An electrochemical reductive approach for selective determination of dopamine based on its reverse voltammetric preoxidation and intramolecular cyclization

In this paper, the cyclic voltammetric behavior of dopamine (DA) was investigated systematically at different potential windows on electrochemical reduce graphene oxide modified glassy carbon electrode, and we found that the electrochemical redox mechanism of DA is a multi-step ECE process and the redox peak appearing at low potentials (∼–0.30 V) was dependent on the oxidation of DA at high potentials (∼0.20 V).
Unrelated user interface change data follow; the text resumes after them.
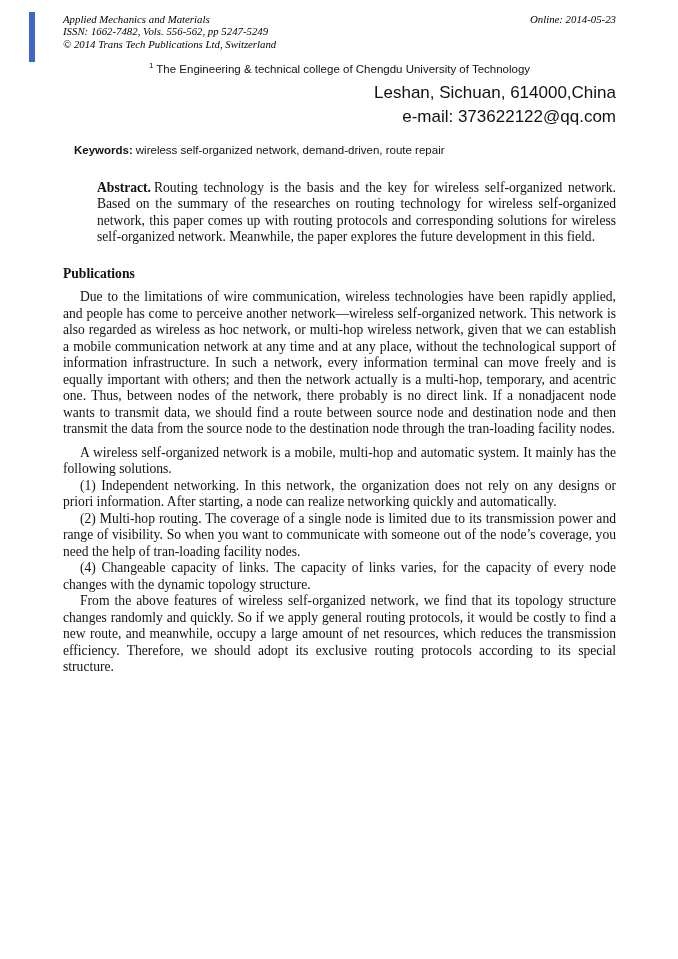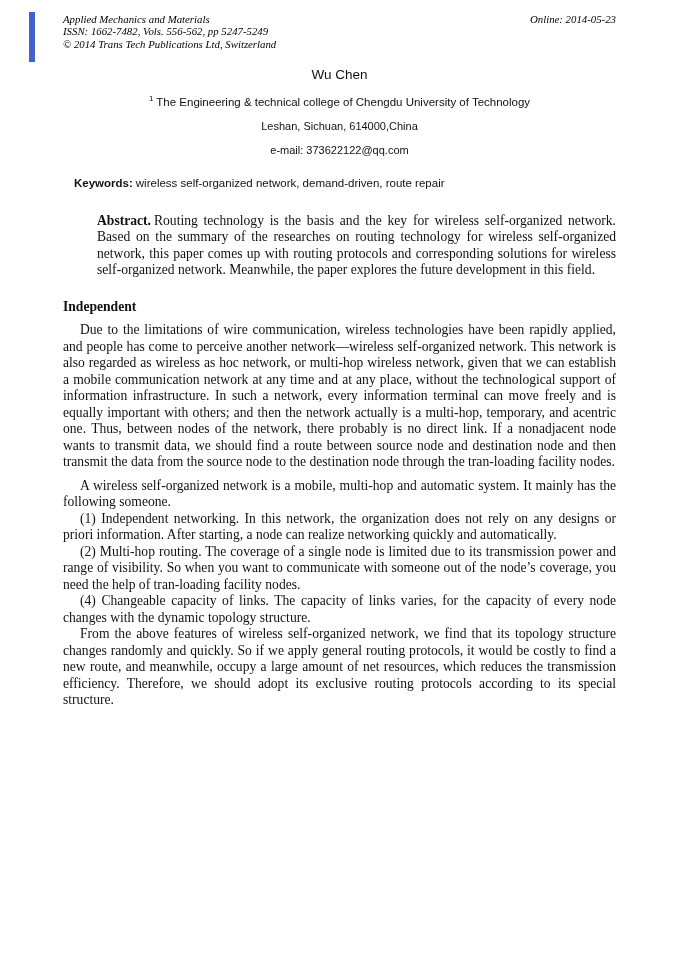--- a/index.html
+++ b/index.html
@@ -61,23 +61,23 @@
     font-family: "Liberation Sans", sans-serif;
     font-size: 11.5px;
     line-height: 14px;
   }
   .affil sup {
     font-size: 8px;
     margin-right: 3px;
   }
   .addr, .email {
     margin-top: 10px;
-    text-align: center;
+    text-align: right;
     font-family: "Liberation Sans", sans-serif;
-    font-size: 11px;
+    font-size: 17px;
     line-height: 14px;
   }
   .keywords {
     margin-top: 19px;
     font-family: "Liberation Sans", sans-serif;
     font-size: 11.5px;
     line-height: 14px;
     text-align: left;
     padding-left: 11px;
   }
@@ -120,41 +120,40 @@
     <div class="hdr">
       <div class="hdr-left">
         <div>Applied Mechanics and Materials</div>
         <div>ISSN: 1662-7482, Vols. 556-562, pp 5247-5249</div>
         <div>© 2014 Trans Tech Publications Ltd, Switzerland</div>
       </div>
       <div class="hdr-right">Online: 2014-05-23</div>
     </div>
 
 
-    <div class="author-name">Wu Chen</div>
 
     <div class="affil">
       <sup>1</sup><span>The Engineering &amp; technical college of Chengdu University of Technology</span>
     </div>
 
     <div class="addr">Leshan, Sichuan, 614000,China</div>
 
     <div class="email">e-mail: 373622122@qq.com</div>
 
     <div class="keywords">
       <b>Keywords:</b><span>wireless self-organized network, demand-driven, route repair</span>
     </div>
 
     <div class="abstract">
       <b>Abstract.</b><span>Routing technology is the basis and the key for wireless self-organized network. Based on the summary of the researches on routing technology for wireless self-organized network, this paper comes up with routing protocols and corresponding solutions for wireless self-organized network. Meanwhile, the paper explores the future development in this field.</span>
     </div>
 
-    <div class="sec-heading">Independent</div>
+    <div class="sec-heading">Publications</div>
     <p class="body-par first">Due to the limitations of wire communication, wireless technologies have been rapidly applied, and people has come to perceive another network—wireless self-organized network. This network is also regarded as wireless as hoc network, or multi-hop wireless network, given that we can establish a mobile communication network at any time and at any place, without the technological support of information infrastructure. In such a network, every information terminal can move freely and is equally important with others; and then the network actually is a multi-hop, temporary, and acentric one. Thus, between nodes of the network, there probably is no direct link. If a nonadjacent node wants to transmit data, we should find a route between source node and destination node and then transmit the data from the source node to the destination node through the tran-loading facility nodes.</p>
 
-    <p class="body-par first">A wireless self-organized network is a mobile, multi-hop and automatic system. It mainly has the following someone.</p>
+    <p class="body-par first">A wireless self-organized network is a mobile, multi-hop and automatic system. It mainly has the following solutions.</p>
     <p class="body-par">(1) Independent networking. In this network, the organization does not rely on any designs or priori information. After starting, a node can realize networking quickly and automatically.</p>
     <p class="body-par">(2) Multi-hop routing. The coverage of a single node is limited due to its transmission power and range of visibility. So when you want to communicate with someone out of the node’s coverage, you need the help of tran-loading facility nodes.</p>
     <p class="body-par">(4) Changeable capacity of links. The capacity of links varies, for the capacity of every node changes with the dynamic topology structure.</p>
     <p class="body-par">From the above features of wireless self-organized network, we find that its topology structure changes randomly and quickly. So if we apply general routing protocols, it would be costly to find a new route, and meanwhile, occupy a large amount of net resources, which reduces the transmission efficiency. Therefore, we should adopt its exclusive routing protocols according to its special structure.</p>
 
   </div>
 </div>
 
 </body></html>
The electrolyte enriched with the DA preoxidation product was then analyzed by LC-MS/MS and its structure was identified as dopaminochrome (DC). So, we proposed a new insight for the non-oxidative electrochemical analysis of DA by reverse voltammetry preoxidation and intramolecular cyclization. Compared with the traditional forward scaning mode, the approach could minimize the interference of ascorbic acid (AA) and enable the dual quantitative analysis of DA in the presence of high concentration of AA with the linear range of 2.0 to 80 μM and 60 to 200 μM, respectively, and a detection limit of 1.0 μM. Furthermore, the voltammetric properties of norepinephrine (NE), epinephrine (EP), 3,4-dihydroxy-L-phenylalanine (L-DOPA), 4-O-methyldopamine (HMP) were also investigated. The similar voltammetric properties to DA of NE, EP, L-DOPA and HMP suggested that the proposed reverse voltammetric preoxidation method is generalizable and equally applicable to monoamine neurotransmitters with a catechol structure.